Your structure is 1 byte. It should really be defined as

struct {
unsigned int A : 2;
unsigned int AA : 2;
unsigned int AAA : 2;
unsigned; /* for the remaining bits */
}mystruct;

The basic formula is ((total bits - 1)/8)+1. In this case ((6 - 1)/8+1 i.e. 1 byte. If you set AAA to 32 bits then it would be ((36 - 1)/8 + 1 which is 5 bytes. Having said that, you have to consider alignment. Some compilers align on 8 byte boundaries so anything that is 1 to 8 bytes will take up 8 bytes. Also, there is a limit on the number of bits you can specify. Normally this is the word size of your machine. For instance, you couldn't specify AAA:128 on a 16 bit machine. It may compile but it probably wouldn't work.

 

[dlkfjdlkfjdlfkd]

Also, to deal with alignment issues, the compiler is free to insert "padding bytes" between members of structs.

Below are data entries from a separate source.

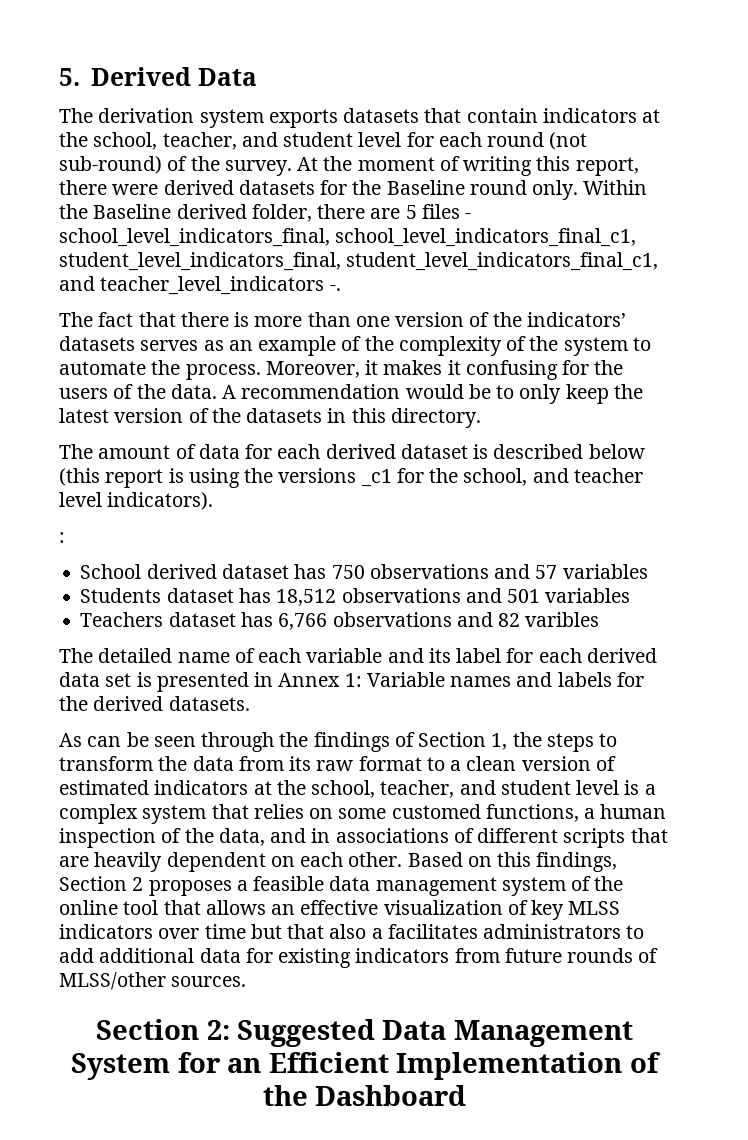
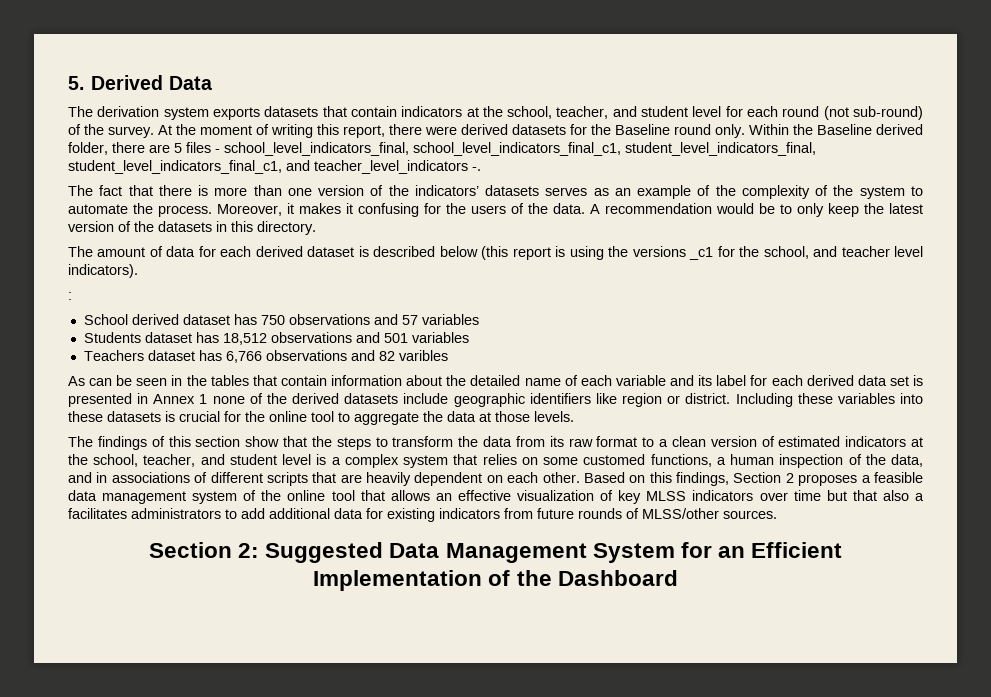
- The detailed name of each variable and its label for each derived data set is presented in Annex 1: Variable names and labels for the derived datasets.
- As can be seen through the findings of Section 1, the steps to transform the data from its raw format to a clean version of estimated indicators at the school, teacher, and student level is a complex system that relies on some customed functions, a human inspection of the data, and in associations of different scripts that are heavily dependent on each other.
+ As can be seen in the tables that contain information about the detailed name of each variable and its label for each derived data set is presented in Annex 1 none of the derived datasets include geographic identifiers like region or district. Including these variables into these datasets is crucial for the online tool to aggregate the data at those levels.
+ The findings of this section show that the steps to transform the data from its raw format to a clean version of estimated indicators at the school, teacher, and student level is a complex system that relies on some customed functions, a human inspection of the data, and in associations of different scripts that are heavily dependent on each other.

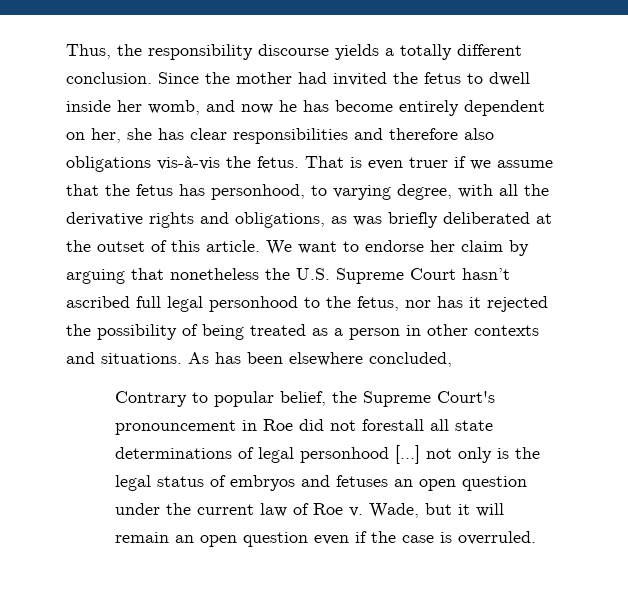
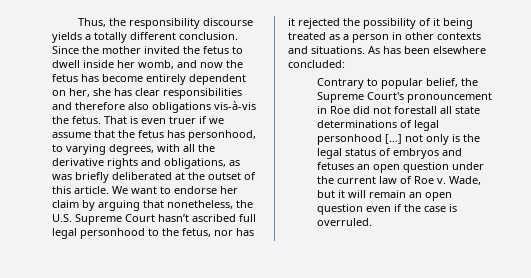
- Since the mother had invited the fetus to dwell inside her womb, and now he has become entirely dependent on her, she has clear responsibilities and therefore also obligations vis-à-vis the fetus.
+ Since the mother invited the fetus to dwell inside her womb, and now the fetus has become entirely dependent on her, she has clear responsibilities and therefore also obligations vis-à-vis the fetus.
- That is even truer if we assume that the fetus has personhood, to varying degree, with all the derivative rights and obligations, as was briefly deliberated at the outset of this article.
+ That is even truer if we assume that the fetus has personhood, to varying degrees, with all the derivative rights and obligations, as was briefly deliberated at the outset of this article.
- We want to endorse her claim by arguing that nonetheless the U.S. Supreme Court hasn’t ascribed full legal personhood to the fetus, nor has it rejected the possibility of being treated as a person in other contexts and situations.
+ We want to endorse her claim by arguing that nonetheless, the U.S. Supreme Court hasn’t ascribed full legal personhood to the fetus, nor has it rejected the possibility of it being treated as a person in other contexts and situations.
- As has been elsewhere concluded,
+ As has been elsewhere concluded:

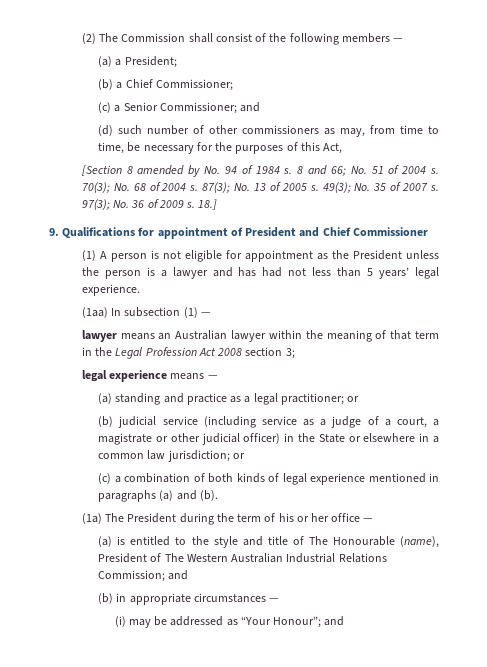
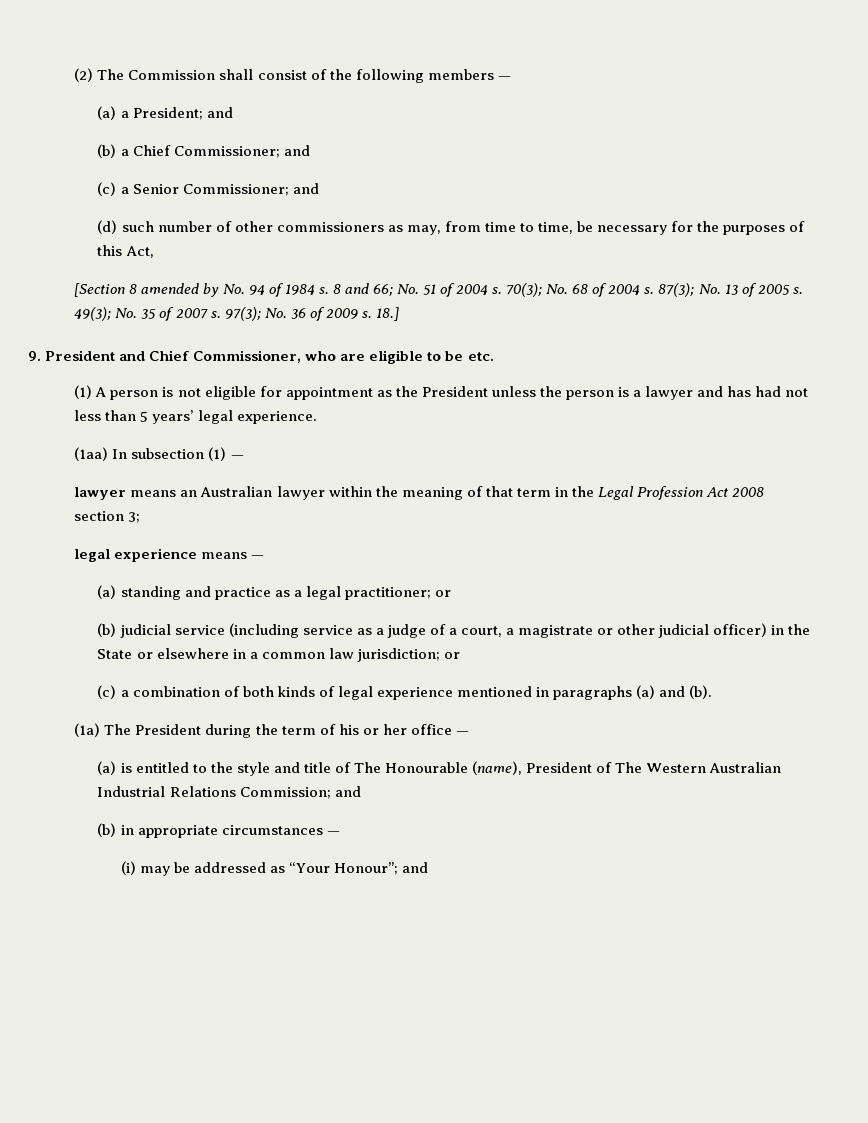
- (a) a President;
+ (a) a President; and
- (b) a Chief Commissioner;
+ (b) a Chief Commissioner; and
- 9. Qualifications for appointment of President and Chief Commissioner
+ 9. President and Chief Commissioner, who are eligible to be etc.

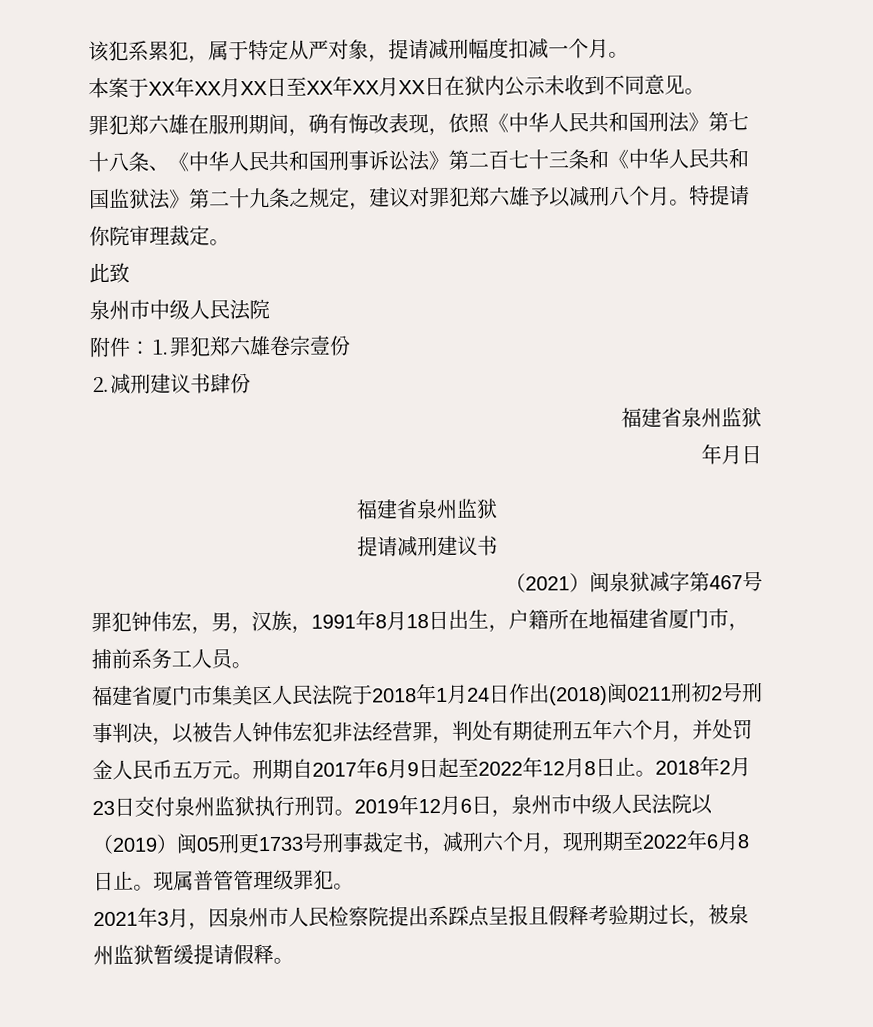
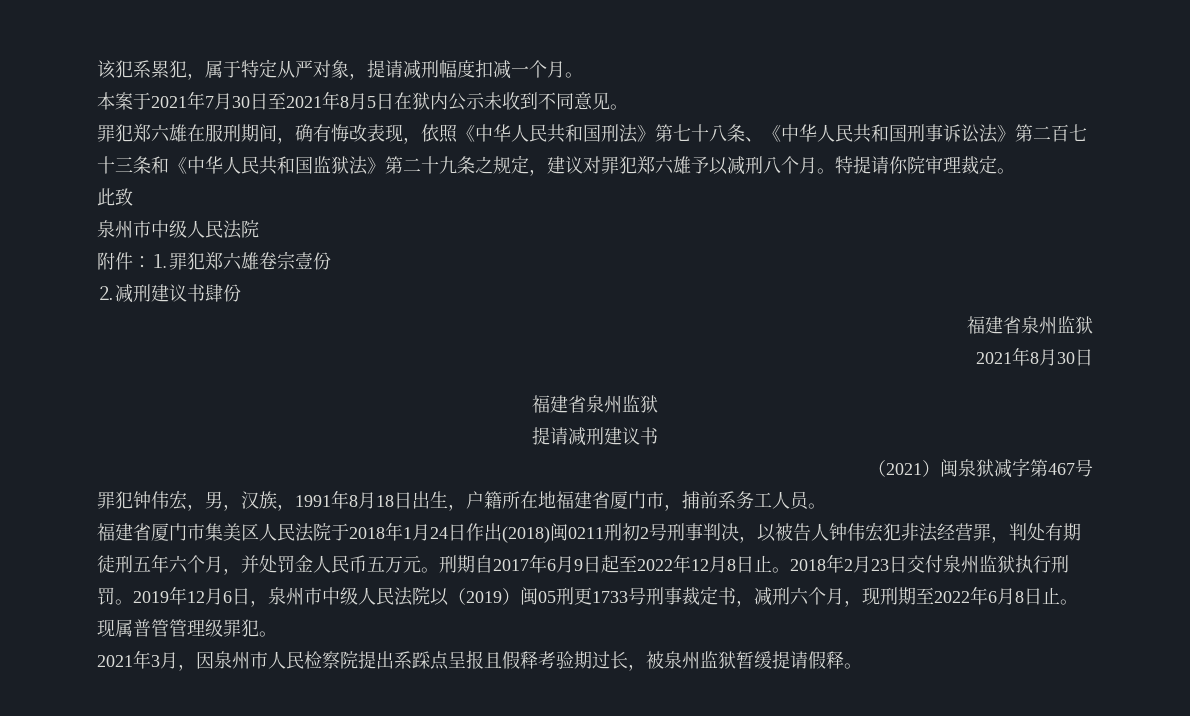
- 本案于XX年XX月XX日至XX年XX月XX日在狱内公示未收到不同意见。
+ 本案于2021年7月30日至2021年8月5日在狱内公示未收到不同意见。
- 年月日
+ 2021年8月30日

There is no definitive answer to your question. It depends on the machine, as the others said.

 

[manvid]

Like others have said before, all the fields declared in the structure are implementation dependent. They generally are aligned in a word boundary.padding is done to ensure this. this can be done by just specifying a colon followed by a width. The width of 0 is given to force to align at the next word boundary.
The fields in the structure are allocated left to right or right to left on some.
Another 1 point worth noting is that , they do not have addresses, as in the "& operator" cant be applied to them.

 

[dlkfjdlkfjdlfkd]

Can you point out the part of the C standard that specifies that a bit field width of 0 forces alignment as you say? I wasn't aware that 0 was even valid for a bit field width, much less that it could be used to force alignment.

 

[Salem]

In the draft copy of C99, the relevant paragraph is 6.7.2.1
Also K&R 2nd Ed mentions it on page 213

 

[manvid]

dlkfjdlfkd,
I'd found this piece of info from K & R .. Check out chapter 6, (structures), Page 150... Second Edition
thnx
-vs

 

[dlkfjdlkfjdlfkd]

Thanks guys